Records from a collection
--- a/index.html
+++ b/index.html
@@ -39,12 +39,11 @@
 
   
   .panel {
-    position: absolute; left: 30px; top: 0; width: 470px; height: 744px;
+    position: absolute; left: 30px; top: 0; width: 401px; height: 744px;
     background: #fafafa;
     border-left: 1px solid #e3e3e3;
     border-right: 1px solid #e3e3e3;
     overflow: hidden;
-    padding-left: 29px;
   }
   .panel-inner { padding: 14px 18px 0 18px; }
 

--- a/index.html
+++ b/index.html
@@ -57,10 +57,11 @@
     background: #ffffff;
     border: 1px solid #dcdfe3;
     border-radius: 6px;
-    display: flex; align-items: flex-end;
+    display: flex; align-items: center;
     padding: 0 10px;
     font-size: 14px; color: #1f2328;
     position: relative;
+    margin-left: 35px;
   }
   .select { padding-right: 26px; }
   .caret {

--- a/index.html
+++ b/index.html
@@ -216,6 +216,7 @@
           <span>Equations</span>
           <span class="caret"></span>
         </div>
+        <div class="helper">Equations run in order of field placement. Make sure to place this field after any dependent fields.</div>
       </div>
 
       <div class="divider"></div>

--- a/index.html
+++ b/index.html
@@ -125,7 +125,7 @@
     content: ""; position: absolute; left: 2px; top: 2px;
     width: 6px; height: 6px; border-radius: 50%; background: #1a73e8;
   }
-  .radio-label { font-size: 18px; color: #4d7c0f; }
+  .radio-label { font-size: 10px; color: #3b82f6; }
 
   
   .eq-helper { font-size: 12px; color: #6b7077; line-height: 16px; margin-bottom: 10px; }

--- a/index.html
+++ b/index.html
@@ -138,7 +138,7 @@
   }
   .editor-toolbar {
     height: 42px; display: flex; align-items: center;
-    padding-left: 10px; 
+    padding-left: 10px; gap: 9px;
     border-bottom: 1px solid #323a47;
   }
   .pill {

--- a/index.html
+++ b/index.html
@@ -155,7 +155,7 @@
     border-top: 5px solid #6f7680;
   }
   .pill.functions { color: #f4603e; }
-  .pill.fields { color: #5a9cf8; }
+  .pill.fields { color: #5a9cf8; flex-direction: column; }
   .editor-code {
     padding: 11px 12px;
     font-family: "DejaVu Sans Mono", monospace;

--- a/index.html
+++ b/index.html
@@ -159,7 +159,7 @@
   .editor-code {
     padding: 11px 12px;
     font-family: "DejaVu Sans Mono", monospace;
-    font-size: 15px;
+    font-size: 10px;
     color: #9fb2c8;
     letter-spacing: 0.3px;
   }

What the exercise asks
Before answering, check every line of the records for the string "items", then state how many lines have it, with the number only.

Response area
3